Fewer than 10% of adults read at least one poem a year.
Why does that matter?
Because when we stop reading poetry, we lose a training ground for empathy, kindness, and moral imagination.
This World Kindness Day I was invited to talk at Kindness Unites about how listening is critical to kindness, and how poetry can help us develop our empathy.
I’m not a poet.
But last summer, on the edge of burnout, I was looking for something, some way to connect with myself, to connect with others, to deepen my connections with the world. I began an experiment upstairs at my local bookshop – sharing a poem in quiet contemplation with a group of people.
If I’m honest, poetry at school put me off. I was forced to memorize and recite poems to erase my accent and make me socially acceptable. I can still, if given the right quantities of red wine, wow you with a rendition of Dover Beach. Poetry felt like it wasn’t for people like me.
But then, a series of crises in my personal and professional life led me to burnout. The world felt in perpetual crisis, too. I found myself turning to poetry more and more. And that’s how Unfolding Poetry began.
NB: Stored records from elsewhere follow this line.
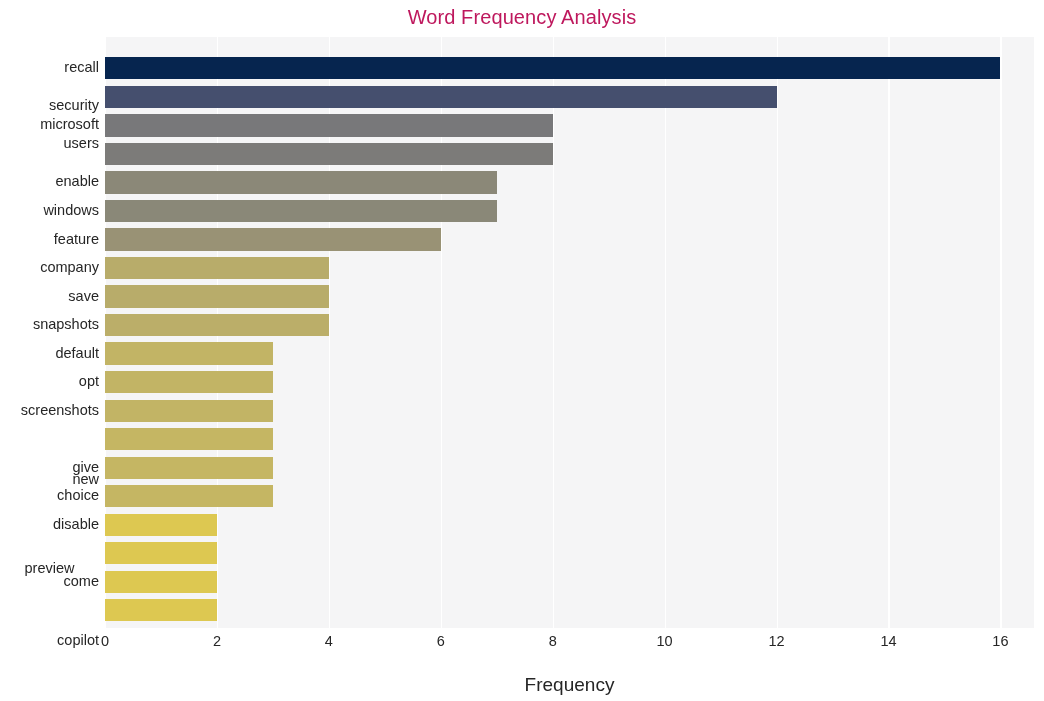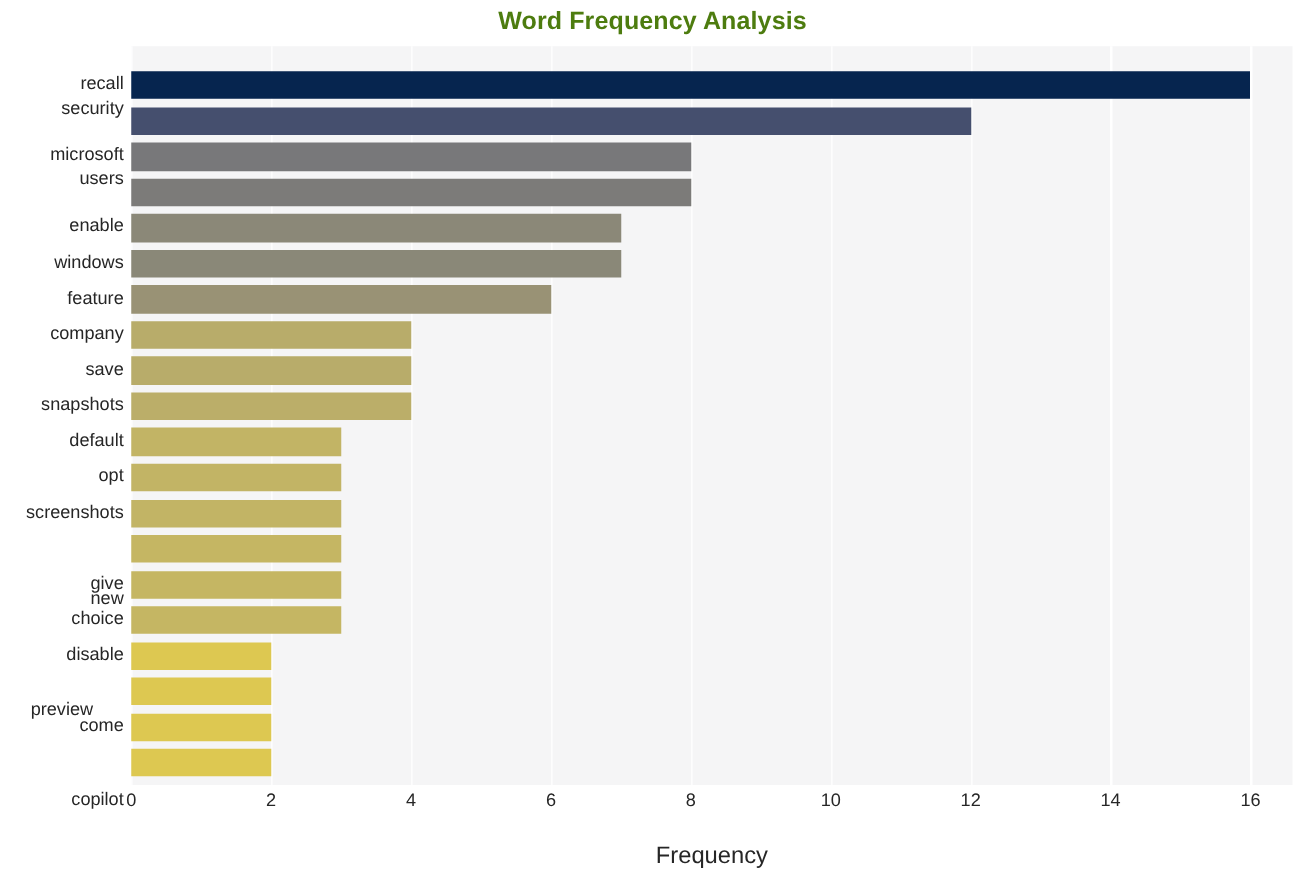--- a/index.html
+++ b/index.html
@@ -30,8 +30,8 @@
     width: 1044px;
     text-align: center;
     font-size: 20px;
-    font-weight: bold;
-    color: #4d7c0f;
+    font-weight: normal;
+    color: #be185d;
     letter-spacing: 0.1px;
   }
 

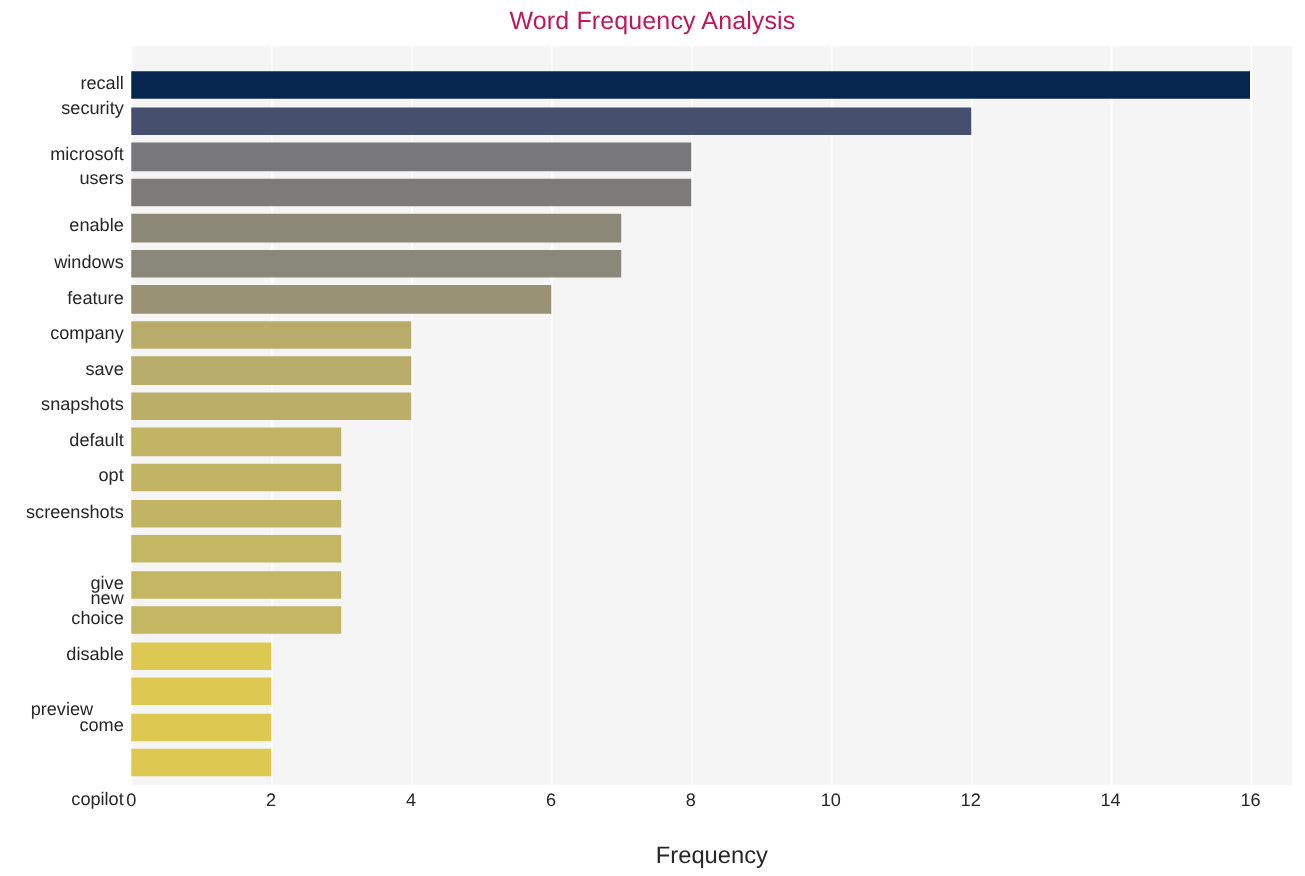--- a/index.html
+++ b/index.html
@@ -208,7 +208,7 @@
 
   <div id="y-tick-labels">
       <div class="y-tick-label" style="top: 22.3755px;">recall</div>
-      <div class="y-tick-label" style="top: 42px;">security</div>
+      <div class="y-tick-label" style="top: 60px;">security</div>
       <div class="y-tick-label" style="top: 79.4218px;">microsoft</div>
       <div class="y-tick-label" style="top: 98px; padding-left: 44px;">users</div>
       <div class="y-tick-label" style="top: 136.468px; padding-left: 21px;">enable</div>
These sessions combined literature and mindfulness, and an opportunity to build a community with other “poetry-curious” people. We’ve been going for about a year now, unfolding our minds to a variety of poems. You can read more about our reflections on this substack
After the initial few experiments, I realised something else was happening: I began to feel more hopeful, more connected. Poetry was helping me exercise the feeling part of my brain, dulled by endless doomscrolling during lockdowns.
Darwin’s regret
Just as our bodies need exercising, so do our empathetic sides of our brain.
Charles Darwin writing towards the end of his life, reflected on how his mind had changed from a lack of poetry. Up to the age of thirty, he said, he had had great pleasure from poetry of many kinds. But in his later years, he found that he “couldnot endure to read a line of poetry…
“If I had to live my life again, I would have made a rule to read some poetry and listen to some music at least once every week; for perhaps the parts of my brain now atrophied would thus have been kept active through use…. The loss of these tastes is a loss of happiness, and may possibly be injurious to the intellect, and more probably to the moral character, by enfeebling the emotional part of our nature.”
Modern science backs him up. FmRI scanners have shown that poetry stimulates both the emotional processing parts of the brain, as well as the parts which process language. In other words – listening to poetry is both a right and left brain activity.
Poems as empathy machines
Poetry doesn’t just connect us with ourselves – it helps us connect with others.
Empathy is the capacity to understand or share the emotional state of another person. Poet Roger Robinson calls poems “empathy machines.”
“The poet’s job is to translate unspeakable things on to the page,” he said. “Poets can touch hearts and minds; they can translate trauma into something people can face”
His work, which tackles topics such as the Grenfell Tower disaster, the Windrush scandal, and the legacy of slavery, helps us to connect and empathise, even if it is outside our experience, or too painful to contemplate.
And it is only through empathy that we can really practice kindness.
Listening is the loudest form of kindness
To do that, I believe that we need to begin with listening.
Sometimes it can take real courage to expose ourselves to the vulnerability which listening to another person places us. Palliative care doctor, Kathryn Mannix, in her book Listen, describes tender conversations in difficult times; conversations about illness, change, death and dying. She writes that the key to difficult conversations is not knowing what to say, but knowing how to listen.
True listening means listening to understand, not to reply or fix the problem.
“The opposite of listening is trying to make things better. It reduces the distress of the listener, not the sufferer,” she writes. And it is the same with kindness. Kindness can be driven by our own discomfort with the other person’s suffering, rather than listening to what they really need.
Listening is important – not just for tender conversations, but also in all our interactions, whether that’s to our families, friends, neighbours and colleagues.
This is no more true than in the workplace. In my experience working with Freedom to Speak Up guardians in the NHS, listening is one of the most underrated aspects of workplace culture. Guardians share stories of the transformative power of listening. How pausing to listen gives space to kindness and perspective taking. Of staff feeling they matter, they belong, they can make a difference. And of leaders who listen and so make changes which benefit patients.
Psychological safety doesn’t flourish in a vacuum. It’s what you do, not just what you say. It’s built by demonstrating that when people speak, they are heard. That can be a challenge when what we hear is uncomfortable or difficult.
We all have a part to play in listening to one another with respect and with compassion. In paying attention. In understanding.
Through Unfolding Poetry, I’ve seen how poems help us connect to ourselves and the world around us. Looking back, those days at school struggling with poetry helped to build my empathy even while I was reluctant to learn the words.
Elon Musk may say that empathy is a weakness. But I believe it is this power – to imagine the experiences of others – that may be our best tool for building a world we all want to live in. One that cares for each other and the planet we live on.